• _Source records_
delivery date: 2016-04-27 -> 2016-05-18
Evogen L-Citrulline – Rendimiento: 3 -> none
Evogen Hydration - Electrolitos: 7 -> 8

...

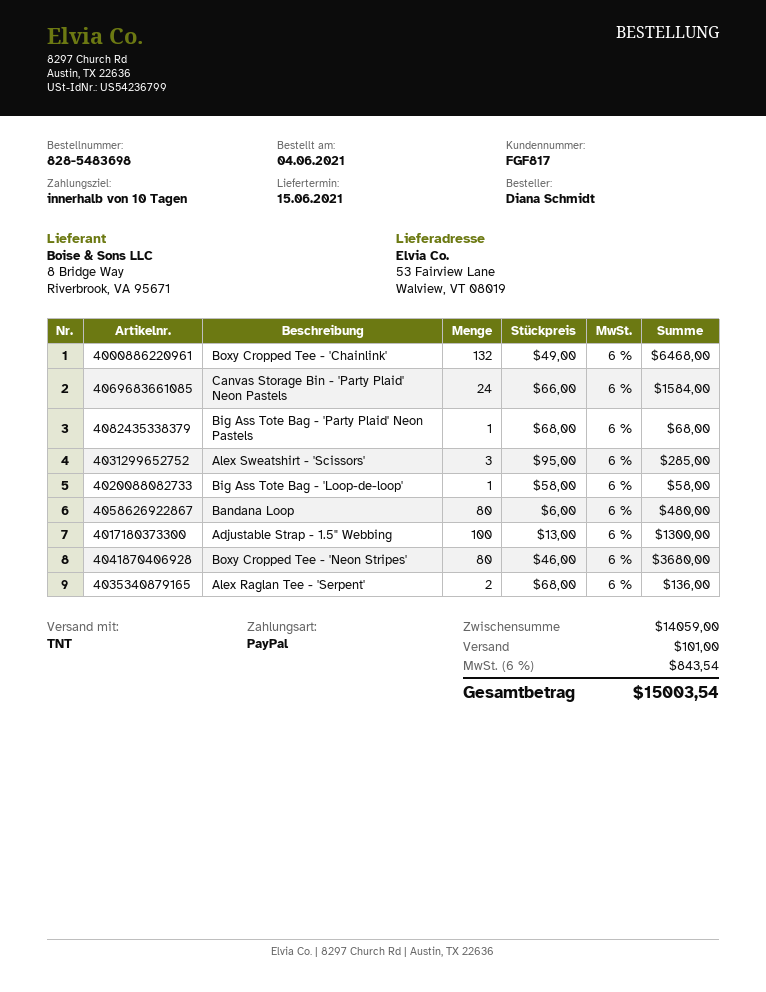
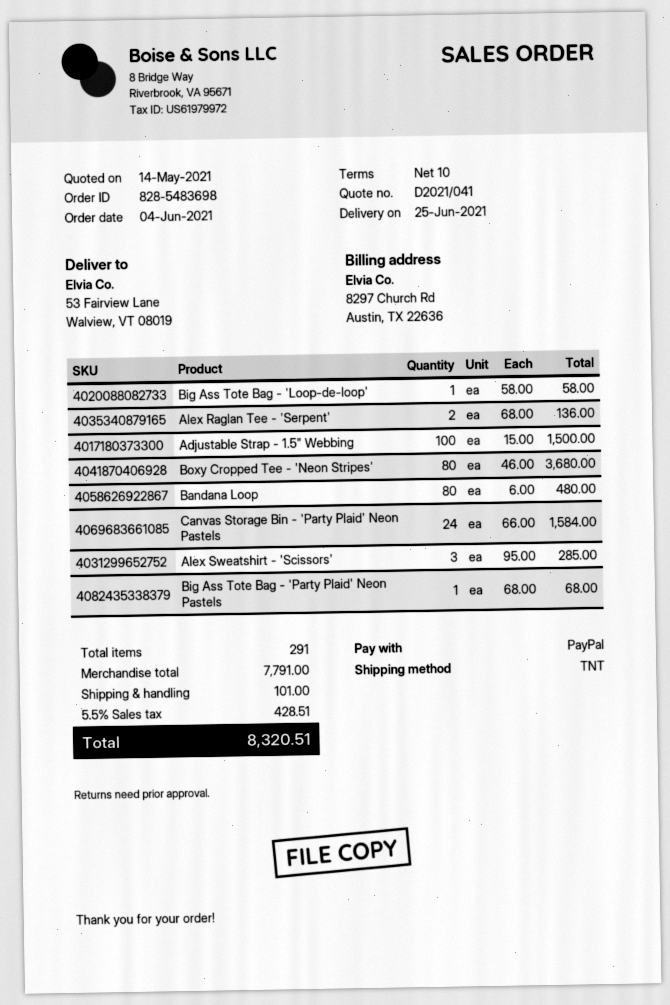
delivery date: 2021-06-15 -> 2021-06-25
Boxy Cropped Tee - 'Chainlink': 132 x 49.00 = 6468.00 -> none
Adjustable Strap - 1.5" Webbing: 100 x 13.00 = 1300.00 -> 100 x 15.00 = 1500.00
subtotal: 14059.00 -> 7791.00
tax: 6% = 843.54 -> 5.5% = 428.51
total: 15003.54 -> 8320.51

• _Work request_
Taking the entries above, write out exactly each line from the one holding "delivery date: 2021-06-15 -> 2021-06-25" to the one holding "total: 15003.54 -> 8320.51", both included, and stop there.

• _Answer box_
delivery date: 2021-06-15 -> 2021-06-25
Boxy Cropped Tee - 'Chainlink': 132 x 49.00 = 6468.00 -> none
Adjustable Strap - 1.5" Webbing: 100 x 13.00 = 1300.00 -> 100 x 15.00 = 1500.00
subtotal: 14059.00 -> 7791.00
tax: 6% = 843.54 -> 5.5% = 428.51
total: 15003.54 -> 8320.51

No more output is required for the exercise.